Workflow:Haotian liu LLaVA LoRA Finetuning

Overview

Parameter-efficient fine-tuning of a pre-trained LLaVA model using Low-Rank Adaptation (LoRA) or QLoRA for task-specific customization on limited hardware.

Description

This workflow adapts a pre-trained LLaVA checkpoint to a specific task or domain using LoRA (Low-Rank Adaptation).
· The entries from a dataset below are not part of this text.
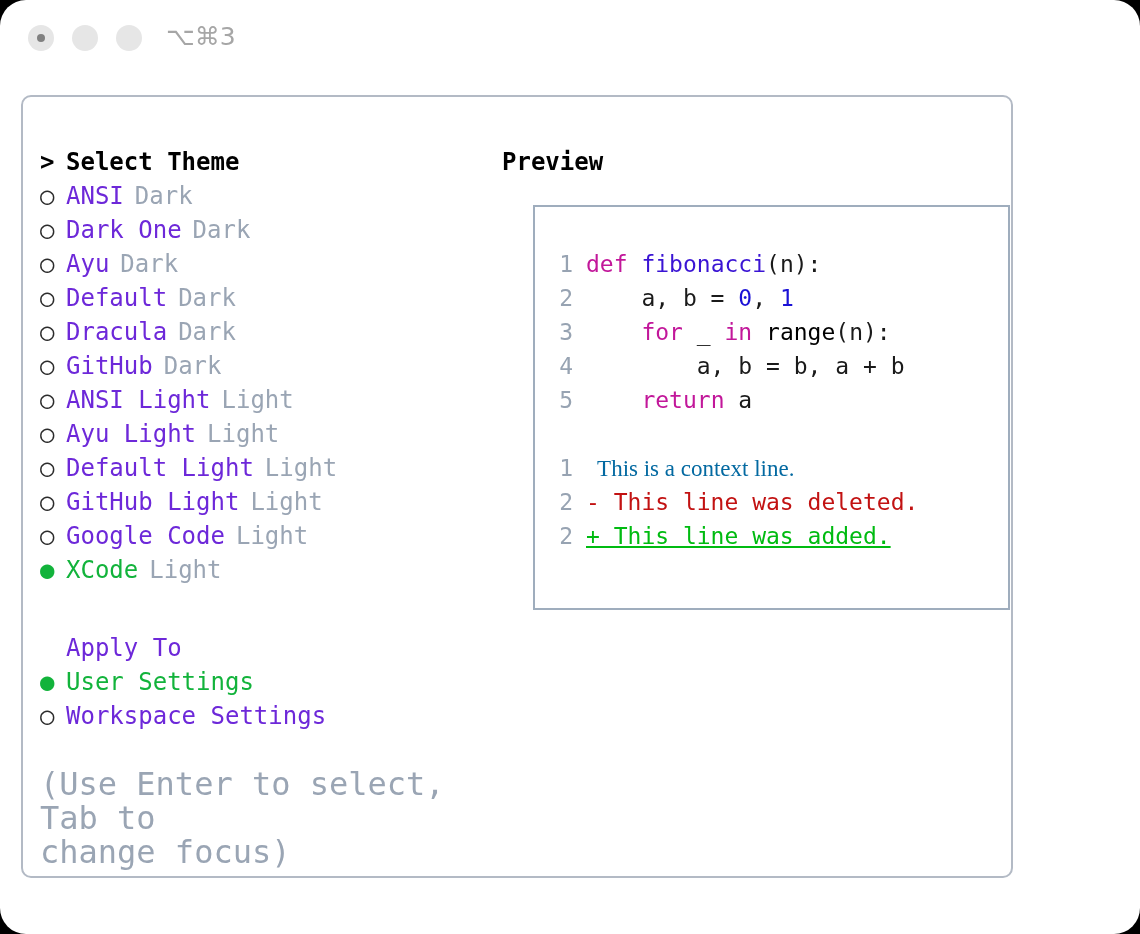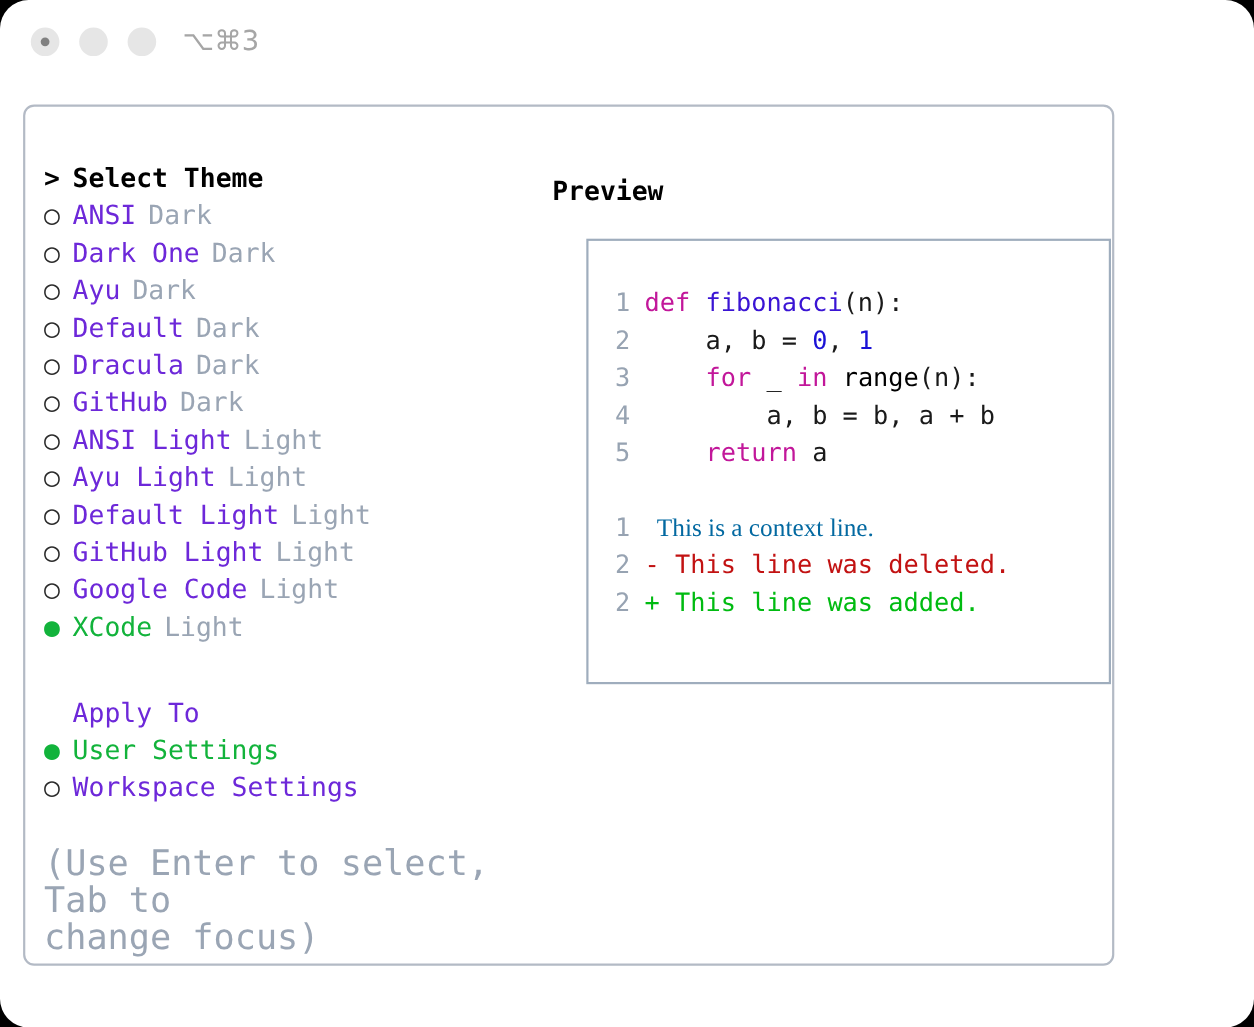--- a/index.html
+++ b/index.html
@@ -84,21 +84,21 @@
   
   .col-left {
     position: absolute;
     left: 17px;
     top: 48px;
     width: 440px;
   }
   .col-right {
     position: absolute;
     left: 479px;
-    top: 60px;
+    top: 48px;
     width: 490px;
   }
 
   
   .row {
     display: flex;
     align-items: baseline;
     height: 34px;
     font-size: 24px;
     line-height: 34px;
@@ -180,21 +180,21 @@
   .code-text { white-space: pre; }
 
   
   .tk-kw    { color: #c2179a; }
   .tk-fn    { color: #3a14d4; margin-top: 40px; }
   .tk-num   { color: #1b12d6; }
   .tk-bi    { color: #000000; margin-top: 16px; }
   .tk-pl    { color: #1a1a1a; }
   .tk-ctx   { color: #0369a1; font-family: Liberation Serif, serif; }
   .tk-del   { color: #c21212; }
-  .tk-add   { color: #00bb11; }
+  .tk-add   { color: #00bb11; text-decoration: underline; }
 
   .gap-line { height: 34px; }
 </style>
 </head>
 <body>
 
 <div class="window">
 
   <div class="titlebar">
     <div class="dots">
Instead of updating all model parameters, LoRA injects small trainable rank-decomposition matrices into the language model's attention and feedforward layers, reducing GPU memory requirements and training time while preserving the base model's general capabilities.

Two variants are supported:

• LoRA: Standard low-rank adaptation with 16-bit precision. Uses DeepSpeed ZeRO-3 for distributed training.
• QLoRA: Combines 4-bit quantization (NF4) with LoRA adapters, enabling training of 13B+ models on a single GPU with DeepSpeed ZeRO-2.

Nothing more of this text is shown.